- [Exercise description] Type out the data exactly as given. Skip any image.

*** Opening of Data for analysis ***

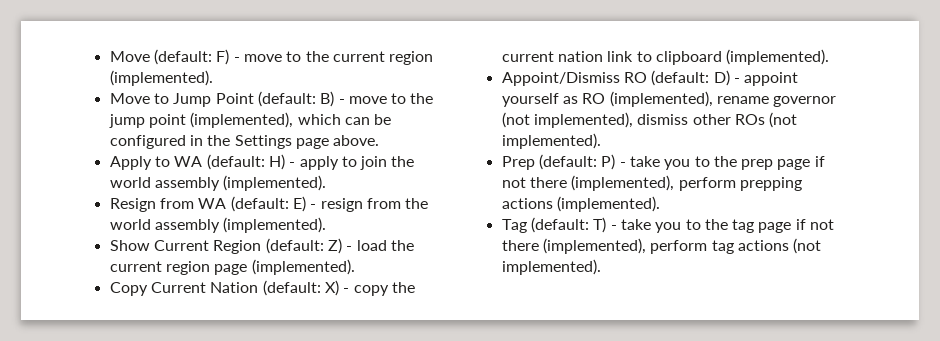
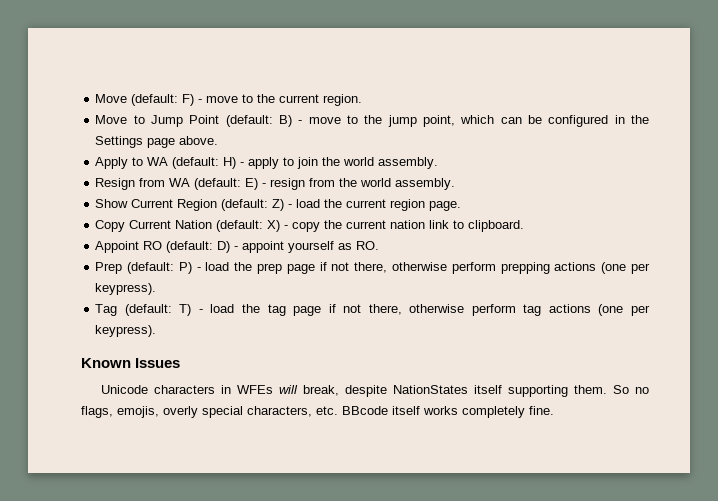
- Move (default: F) - move to the current region (implemented).
+ Move (default: F) - move to the current region.
- Move to Jump Point (default: B) - move to the jump point (implemented), which can be configured in the Settings page above.
+ Move to Jump Point (default: B) - move to the jump point, which can be configured in the Settings page above.
- Apply to WA (default: H) - apply to join the world assembly (implemented).
+ Apply to WA (default: H) - apply to join the world assembly.
- Resign from WA (default: E) - resign from the world assembly (implemented).
+ Resign from WA (default: E) - resign from the world assembly.
- Show Current Region (default: Z) - load the current region page (implemented).
+ Show Current Region (default: Z) - load the current region page.
- Copy Current Nation (default: X) - copy the current nation link to clipboard (implemented).
- Appoint/Dismiss RO (default: D) - appoint yourself as RO (implemented), rename governor (not implemented), dismiss other ROs (not implemented).
+ Copy Current Nation (default: X) - copy the current nation link to clipboard.
+ Appoint RO (default: D) - appoint yourself as RO.
- Prep (default: P) - take you to the prep page if not there (implemented), perform prepping actions (implemented).
+ Prep (default: P) - load the prep page if not there, otherwise perform prepping actions (one per keypress).
- Tag (default: T) - take you to the tag page if not there (implemented), perform tag actions (not implemented).
+ Tag (default: T) - load the tag page if not there, otherwise perform tag actions (one per keypress).
+ Known Issues
+ Unicode characters in WFEs will break, despite NationStates itself supporting them. So no flags, emojis, overly special characters, etc. BBcode itself works completely fine.

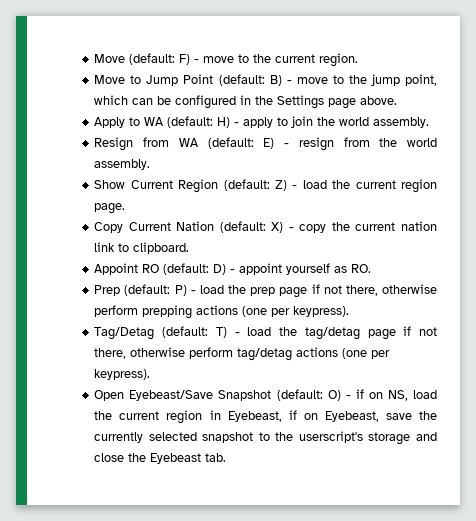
- Tag (default: T) - load the tag page if not there, otherwise perform tag actions (one per keypress).
- Known Issues
- Unicode characters in WFEs will break, despite NationStates itself supporting them. So no flags, emojis, overly special characters, etc. BBcode itself works completely fine.
+ Tag/Detag (default: T) - load the tag/detag page if not there, otherwise perform tag/detag actions (one per keypress).
+ Open Eyebeast/Save Snapshot (default: O) - if on NS, load the current region in Eyebeast, if on Eyebeast, save the currently selected snapshot to the userscript's storage and close the Eyebeast tab.

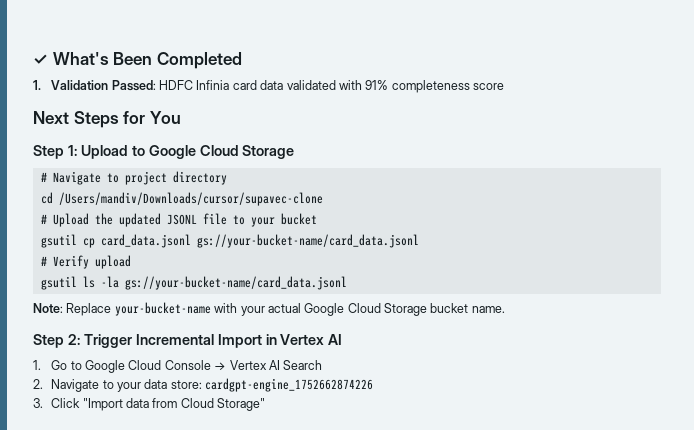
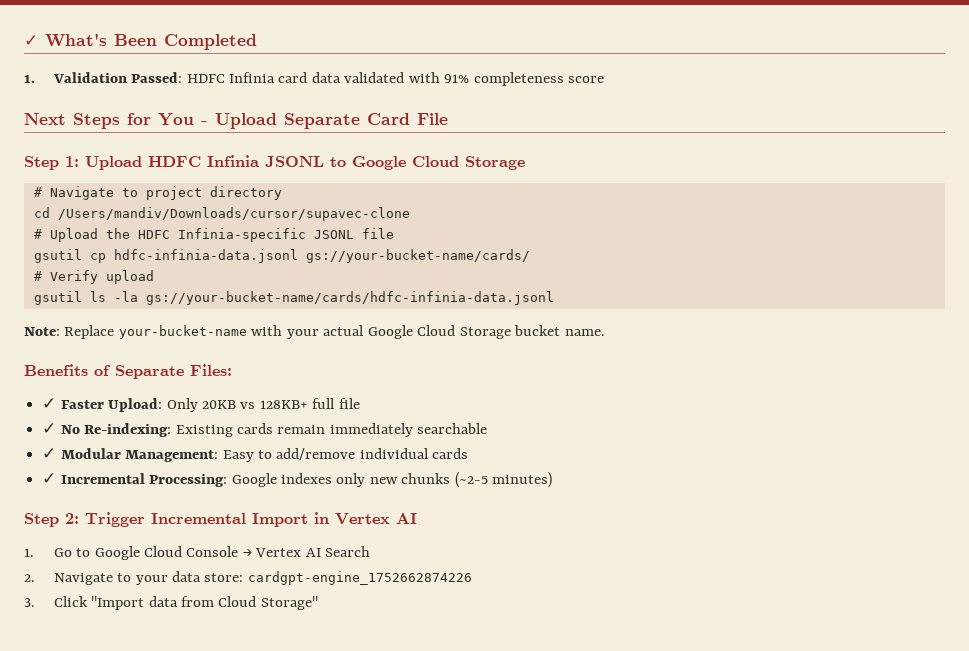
- Next Steps for You
+ Next Steps for You - Upload Separate Card File
- Step 1: Upload to Google Cloud Storage
+ Step 1: Upload HDFC Infinia JSONL to Google Cloud Storage
- # Upload the updated JSONL file to your bucket
+ # Upload the HDFC Infinia-specific JSONL file
- gsutil cp card_data.jsonl gs://your-bucket-name/card_data.jsonl
+ gsutil cp hdfc-infinia-data.jsonl gs://your-bucket-name/cards/
- gsutil ls -la gs://your-bucket-name/card_data.jsonl
+ gsutil ls -la gs://your-bucket-name/cards/hdfc-infinia-data.jsonl
+ Benefits of Separate Files:
+ ✓ Faster Upload: Only 20KB vs 128KB+ full file
+ ✓ No Re-indexing: Existing cards remain immediately searchable
+ ✓ Modular Management: Easy to add/remove individual cards
+ ✓ Incremental Processing: Google indexes only new chunks (~2-5 minutes)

*** Close of Data for analysis ***

- [Expected answer]
- Move (default: F) - move to the current region (implemented).
+ Move (default: F) - move to the current region.
- Move to Jump Point (default: B) - move to the jump point (implemented), which can be configured in the Settings page above.
+ Move to Jump Point (default: B) - move to the jump point, which can be configured in the Settings page above.
- Apply to WA (default: H) - apply to join the world assembly (implemented).
+ Apply to WA (default: H) - apply to join the world assembly.
- Resign from WA (default: E) - resign from the world assembly (implemented).
+ Resign from WA (default: E) - resign from the world assembly.
- Show Current Region (default: Z) - load the current region page (implemented).
+ Show Current Region (default: Z) - load the current region page.
- Copy Current Nation (default: X) - copy the current nation link to clipboard (implemented).
- Appoint/Dismiss RO (default: D) - appoint yourself as RO (implemented), rename governor (not implemented), dismiss other ROs (not implemented).
+ Copy Current Nation (default: X) - copy the current nation link to clipboard.
+ Appoint RO (default: D) - appoint yourself as RO.
- Prep (default: P) - take you to the prep page if not there (implemented), perform prepping actions (implemented).
+ Prep (default: P) - load the prep page if not there, otherwise perform prepping actions (one per keypress).
- Tag (default: T) - take you to the tag page if not there (implemented), perform tag actions (not implemented).
+ Tag (default: T) - load the tag page if not there, otherwise perform tag actions (one per keypress).
+ Known Issues
+ Unicode characters in WFEs will break, despite NationStates itself supporting them. So no flags, emojis, overly special characters, etc. BBcode itself works completely fine.

- Tag (default: T) - load the tag page if not there, otherwise perform tag actions (one per keypress).
- Known Issues
- Unicode characters in WFEs will break, despite NationStates itself supporting them. So no flags, emojis, overly special characters, etc. BBcode itself works completely fine.
+ Tag/Detag (default: T) - load the tag/detag page if not there, otherwise perform tag/detag actions (one per keypress).
+ Open Eyebeast/Save Snapshot (default: O) - if on NS, load the current region in Eyebeast, if on Eyebeast, save the currently selected snapshot to the userscript's storage and close the Eyebeast tab.

- Next Steps for You
+ Next Steps for You - Upload Separate Card File
- Step 1: Upload to Google Cloud Storage
+ Step 1: Upload HDFC Infinia JSONL to Google Cloud Storage
- # Upload the updated JSONL file to your bucket
+ # Upload the HDFC Infinia-specific JSONL file
- gsutil cp card_data.jsonl gs://your-bucket-name/card_data.jsonl
+ gsutil cp hdfc-infinia-data.jsonl gs://your-bucket-name/cards/
- gsutil ls -la gs://your-bucket-name/card_data.jsonl
+ gsutil ls -la gs://your-bucket-name/cards/hdfc-infinia-data.jsonl
+ Benefits of Separate Files:
+ ✓ Faster Upload: Only 20KB vs 128KB+ full file
+ ✓ No Re-indexing: Existing cards remain immediately searchable
+ ✓ Modular Management: Easy to add/remove individual cards
+ ✓ Incremental Processing: Google indexes only new chunks (~2-5 minutes)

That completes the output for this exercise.